Die Digitalisierung ermöglicht den verkürzten, schnellen Zugang zu Pflegebedürftigen und Patienten. Das kann in bestimmten Fällen sehr wichtig sein. Die digitale Vernetzung kann Gutes bewirken, wenn sie denn in die richtigen Bahnen gelenkt, weiterer Arbeitsverdichtung und Personaleinsparung der Riegel vorgeschoben und kreativem Denken tatsächlich mehr Raum gegeben wird.
Andernfalls mündet sie in eine «Verdichtungsverdichtung» und begünstigt gefährliches Schubladendenken. Menschliche Regungen werden dann für eine scheinbare Entlastung weggeschrumpft. In der Pflege-Übergabe heisst es dann: «Zimmer 560 nichts, 561 nichts, 562 nichts, 563 nichts». Im Zweifel kann man ja nachschauen.
Der Mensch dahinter, mit seinen individuellen Bedürfnissen, wird blutleer und nur noch verwaltet.
Vernetzte Programme sind längst keine Vision mehr. Ihre Umsetzung läuft bereits.
Datenvernetzung in der Medizin und Pflege ist wichtig.
Ohne den Menschen im Mittelpunkt impliziert sie aber, dass es zu kostenintensiv und daher nichtig ist, sich mit einer Materie neu vertraut zu machen, Zusammenhänge zu durchdenken, ein intensives Gespräch auf Augenhöhe zu führen, gefasste Entscheidungen neu zu hinterfragen, einen authentischen, vertrauensvollen Händedruck zu geben.
Man hält sich nicht mehr lange mit der Schaffung einer vertrauensvollen Pflegefachkraft-Patienten-Beziehung auf, ordnet vielmehr mit Tempo und quasi-effektiv den Menschen ein.

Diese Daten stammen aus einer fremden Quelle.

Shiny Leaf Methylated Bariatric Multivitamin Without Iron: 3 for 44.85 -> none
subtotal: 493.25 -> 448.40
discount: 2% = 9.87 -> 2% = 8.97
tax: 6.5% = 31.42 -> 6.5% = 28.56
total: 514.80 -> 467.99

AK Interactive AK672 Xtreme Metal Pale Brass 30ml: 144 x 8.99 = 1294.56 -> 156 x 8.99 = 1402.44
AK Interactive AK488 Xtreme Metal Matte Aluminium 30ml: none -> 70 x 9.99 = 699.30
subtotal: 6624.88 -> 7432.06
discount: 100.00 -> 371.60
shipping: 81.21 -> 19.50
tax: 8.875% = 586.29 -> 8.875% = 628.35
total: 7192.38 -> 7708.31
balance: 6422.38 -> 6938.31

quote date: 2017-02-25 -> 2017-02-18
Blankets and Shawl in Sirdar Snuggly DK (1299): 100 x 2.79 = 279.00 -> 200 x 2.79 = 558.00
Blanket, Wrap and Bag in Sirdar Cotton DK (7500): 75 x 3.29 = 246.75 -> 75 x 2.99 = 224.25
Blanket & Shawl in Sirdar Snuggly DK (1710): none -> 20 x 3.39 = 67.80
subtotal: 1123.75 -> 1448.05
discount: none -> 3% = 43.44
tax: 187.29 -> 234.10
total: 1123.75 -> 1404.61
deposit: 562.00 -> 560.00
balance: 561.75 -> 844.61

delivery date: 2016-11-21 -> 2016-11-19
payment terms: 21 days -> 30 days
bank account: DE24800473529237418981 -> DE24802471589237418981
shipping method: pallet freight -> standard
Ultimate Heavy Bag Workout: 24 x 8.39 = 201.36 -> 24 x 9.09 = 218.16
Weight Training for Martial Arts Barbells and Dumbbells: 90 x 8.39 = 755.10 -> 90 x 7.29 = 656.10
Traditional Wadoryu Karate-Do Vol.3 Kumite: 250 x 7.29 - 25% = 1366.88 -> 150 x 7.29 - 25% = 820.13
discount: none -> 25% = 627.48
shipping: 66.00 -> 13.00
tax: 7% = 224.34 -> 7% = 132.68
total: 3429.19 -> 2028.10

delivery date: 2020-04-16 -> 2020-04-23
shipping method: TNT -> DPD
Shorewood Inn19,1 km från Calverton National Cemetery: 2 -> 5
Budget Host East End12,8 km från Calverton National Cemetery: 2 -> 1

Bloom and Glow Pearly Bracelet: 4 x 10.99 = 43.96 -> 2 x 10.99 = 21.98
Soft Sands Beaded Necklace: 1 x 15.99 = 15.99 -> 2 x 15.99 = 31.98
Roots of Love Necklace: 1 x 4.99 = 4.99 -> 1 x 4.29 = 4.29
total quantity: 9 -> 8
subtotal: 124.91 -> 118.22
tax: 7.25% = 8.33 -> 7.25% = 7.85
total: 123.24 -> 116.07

Alles geht schneller. Da die Akte nichts vergisst, wird der Patient und Pflegebedürftige schnell kategorisiert (als Datei abgelegt), auch wenn die Ersteinschätzung vielleicht eine falsche ist. Mit oft fatalen Folgen.
Wenn die Symptome des Patienten sich nicht an das Lehrbuch halten, der Norovirus ohne Durchfall einhergeht, oder die Thrombose den Arm heimsucht und nicht das Bein, dann muss ich trotz falsch gefasster Einordnung noch in der Lage sein, die Daten erst in meinem Kopf und dann im digitalen System zu ändern. Aber es beginnt schon im Kleinen: Wenn die Salbe an der falschen Stelle eingerieben wird, weil man die Verwunderung des Patienten übersieht und nicht mit ihm kommuniziert.Oder wenn ein Patient fast an einer Sepsis stirbt, weil man die Eigenbewertung seiner Situation nicht ernst genug genommen hat. – Alles so geschehene und gesehene Beispiele.
Menschen sterben täglich auf diese Weise völlig unnötig. Entscheidungen in Pflege und Medizin werden daher weiterhin durch die Art und Weise der Kommunikation getroffen, trotz Digitalisierung. Unter Bedingungen weiterer Arbeitsverdichtung und Bedeutungsverkürzung wird die menschliche Anfälligkeit, Fehler zu machen, mit digitaler Hilfe zu- und nicht abnehmen.
Und wie steht es mit dem Gewinn an Zeit? Die digitale Vernetzung ermöglicht, dass noch mehr Patienten durchgeschleust und mehr Pflegebedürftige auf eine Fachkraft in der Altenpflege umgelegt werden können – bei weiter steigenden Gewinnen in der Gesundheitsindustrie.